It seems slightly unfair that we wait for this time of reprise and then find ourselves with long lonely days that are so hard to fill. It feels like more waiting, more limbo. I'm trying to remember all of the things I wanted to do with this abunudance of time. Very few are accesbile. I try to remember the spirit of adventure and determination that motivated the decisions which have brought me here. I've been deserted. I can't think of a single way to meet someone.
I am the only white person in my neighborhood and it shouldn't make a difference, but, of course, it does. (I am sure I wouldn't know how to make friends with a bunch of European or American neighbors either, but they would. They might reach out to me.) Mohamed pointed out this situation, albeit indirectly, as we were walking home one evening. "I hate it when they call me 'white boy.' Like in Kinshasa when everyone called me mondele. Aren't I metisse?" It doesn't happen often here but occasionally the little ones can be heard saying, "Regard le blanc," which sounds especially odd in their French. Being white seems so much more exotic when it's in a non-European language.

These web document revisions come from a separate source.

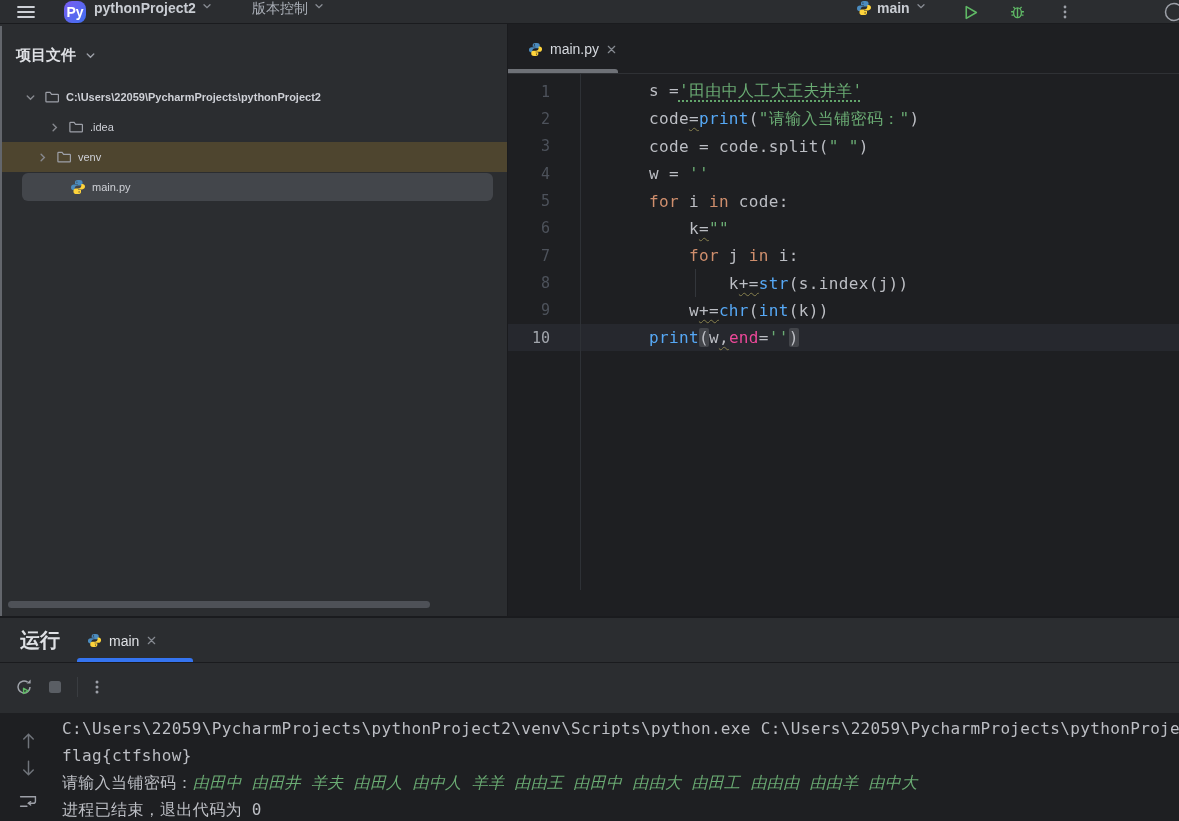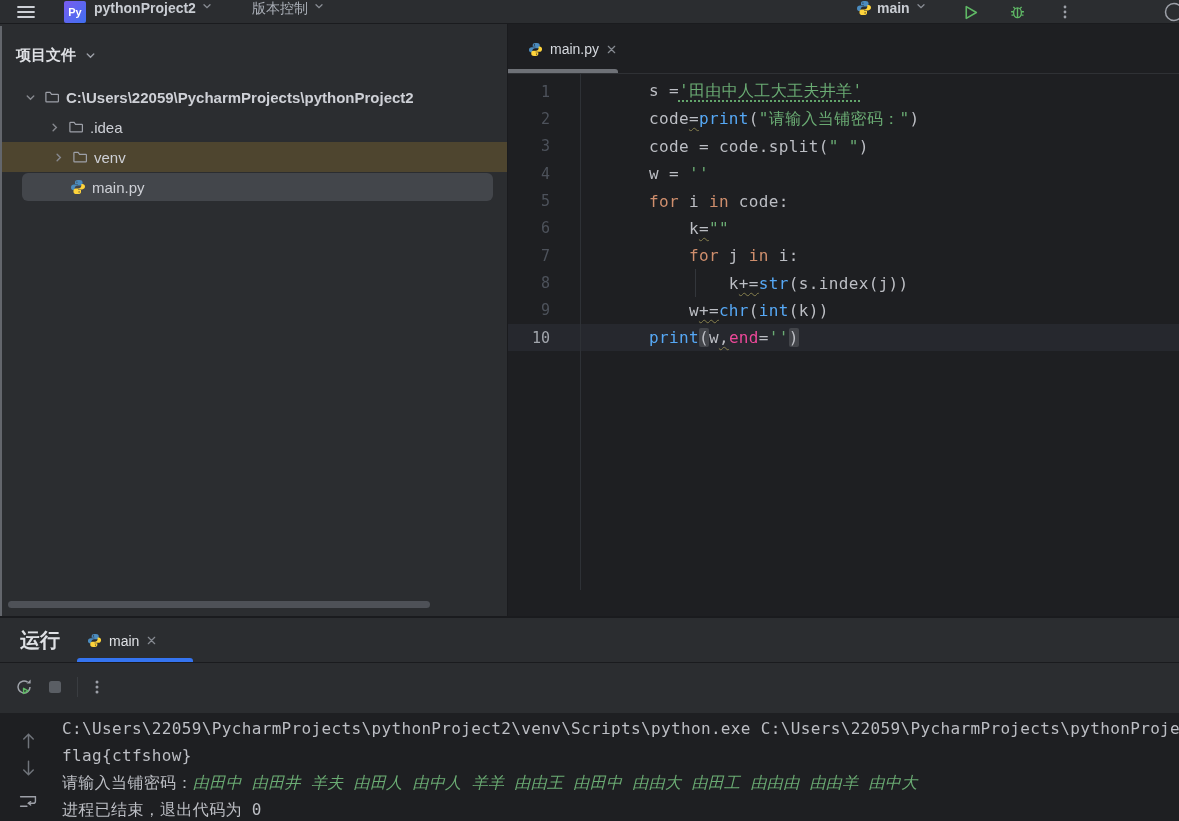"Py" .badge { border-radius: 2px -> 8px; font-size: 11px -> 14px }
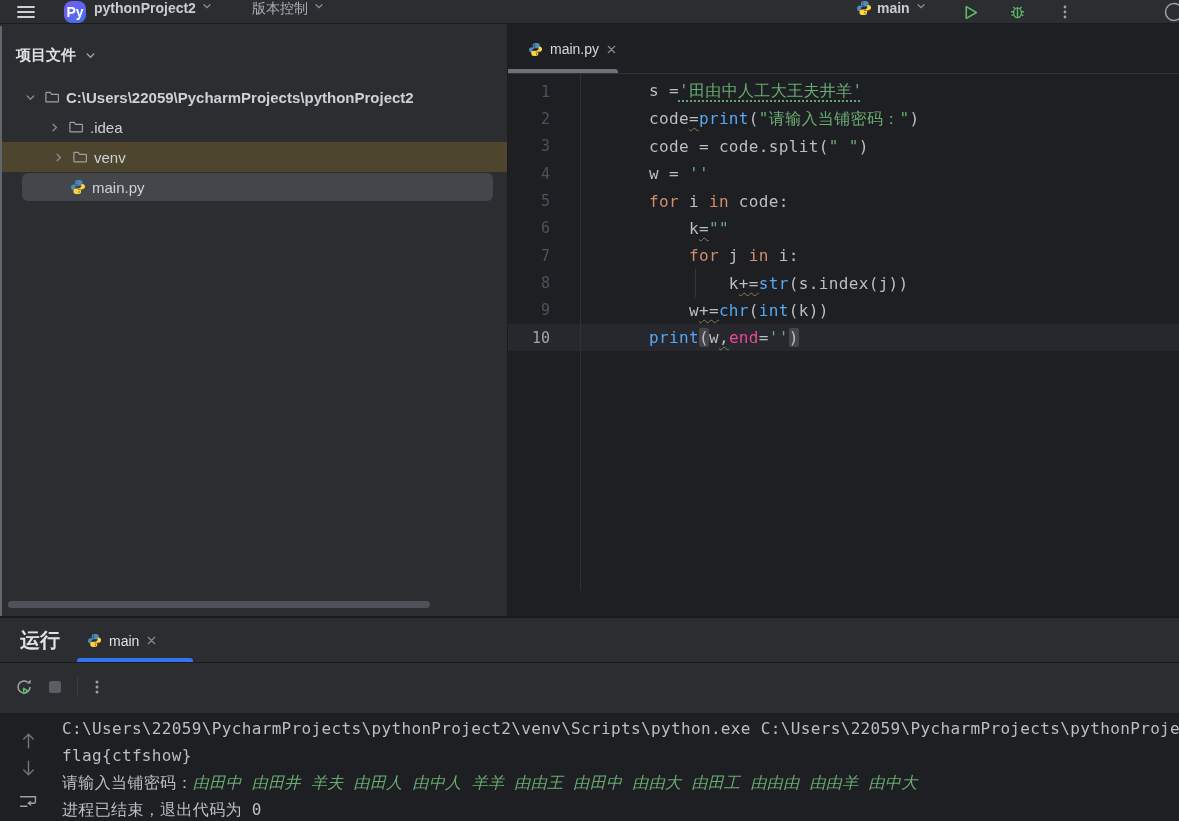"C:\Users\22059\PycharmProjects\pythonProject2" .tree-label { font-size: 15px -> 11px }
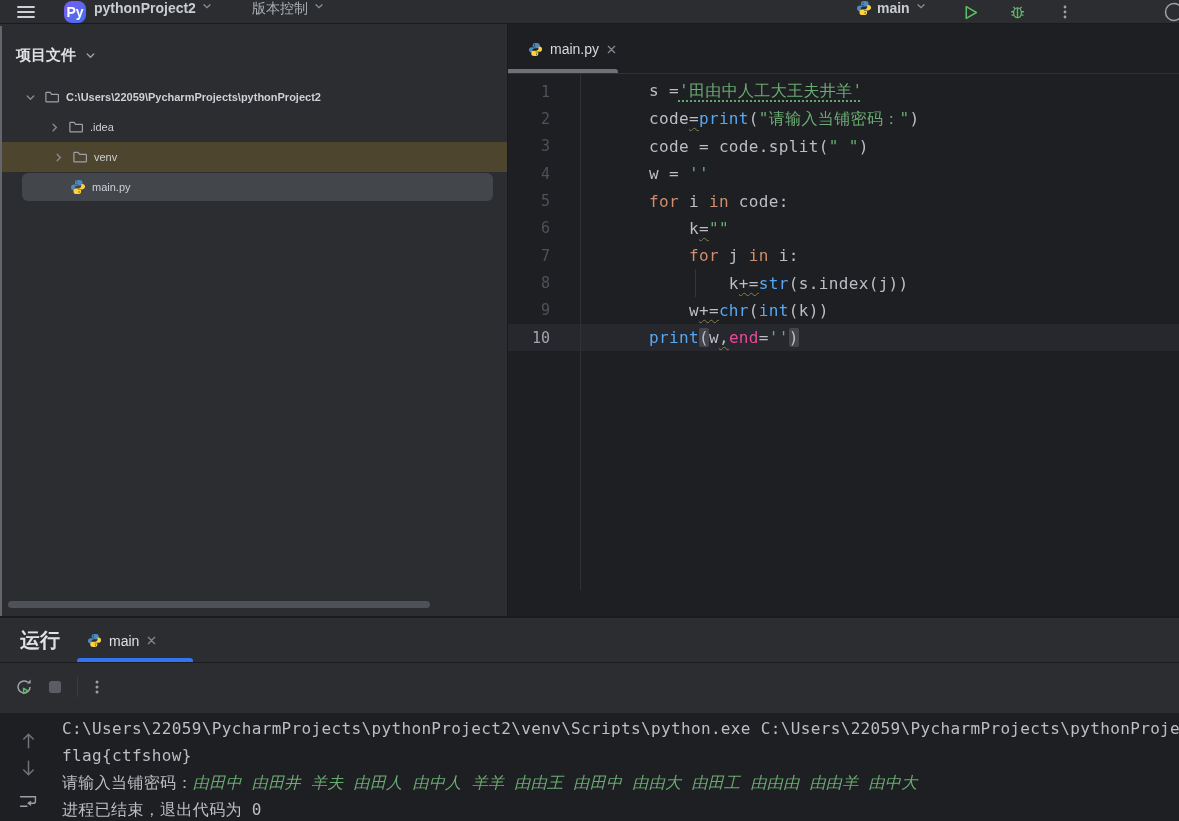"venv" div.tree-content { padding-left: 50px -> 34px }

It's the first time Mohamed has come out with a decision. I've been waiting to see how he will 'identify.' American, yes. There's always a deep pride in being American, though in the last months it's been peppered with questions. The boys are forgetting real memories and trying to determine how much of their images are assimilated by others' ideas of America- or media representations- and how much is due to real experience. Mohamed has dreams of becoming the first great American soccer player. He thinks he can change the way the country views the sport if they have one of their own to root for. It's likely America will claim him when he's famous, even if he has grown up in Africa. She is forgiving like that. But if the boys are metisse, than it leaves me as being the only real Caucasian around. Does it matter? It seems to suggest a bunch of things which may or may not be true. Very few are taking steps to find out.
There is one bright spot in my day. Our next door neighbor has a cutie little girl who is often busy doing chores around her yard or running errands.Whenever our paths cross or gazes meet, even from a distance, she is quick to greet me. She pauses whatever she is doing and looks at me directly with a firm but hopeful stare. "Bonour Tantine." Her voice is strong and quiet. I can't help but smile and return her greeting or offer a wave. It's nice to be seen.
We're not the only foreigners however. Abidjan is sprinkled with West African transplants. There's even a young guy we pass just down the road - a fan of Mohamed's- who has taken to greeting me with a deeply accented 'good morning.' Apparently, incredibly, he doesn't speak much French. But Mohamed said he couldn't really understand his version of English that well and guessed he might be Jamaican. There is such a variety of African pidgin English he could be from anywhere really. I haven't heard him say more than 'Morning,' which seems to come at any time of day and so can't hazard a guess.
But it's a thread.That's what we search for as strangers in a new place. Some common thread that can connect us to another and form the beginning of a web of belonging. Ties that bind. I think often that I am not the only one alone, without family. Death is rampant all over the continent and plenty are left without complete families. But the African system of greeting ' brother,' 'sister,' 'auntie,' or 'uncle' seems to take care of that, obliging connections where Americans might not see any.
It's a tangled web, I notice, often filled with under layers of suspicion and doubt. But on the surface, even the most orphaned African can find him or herself surrounded by a shield of brothers and cousins and aging aunties. It's something I can't do- or at least will take much longer. Erasing the boundaries and the lines of my history to feel surrounded by people who know me. It's a forever case of not fitting in anywhere. There's no past to retreat to and no clear forward to step into.
Here in this newness, I pass houses overflowing with people. I walk down small streets filled with busyness. I catch snatches of conversation, see endless games of soccer between children and adults alike. I see groups of women with children, young girls running errands and people passing their time in daily routines. I return to my house and feel it bursting with emptiness.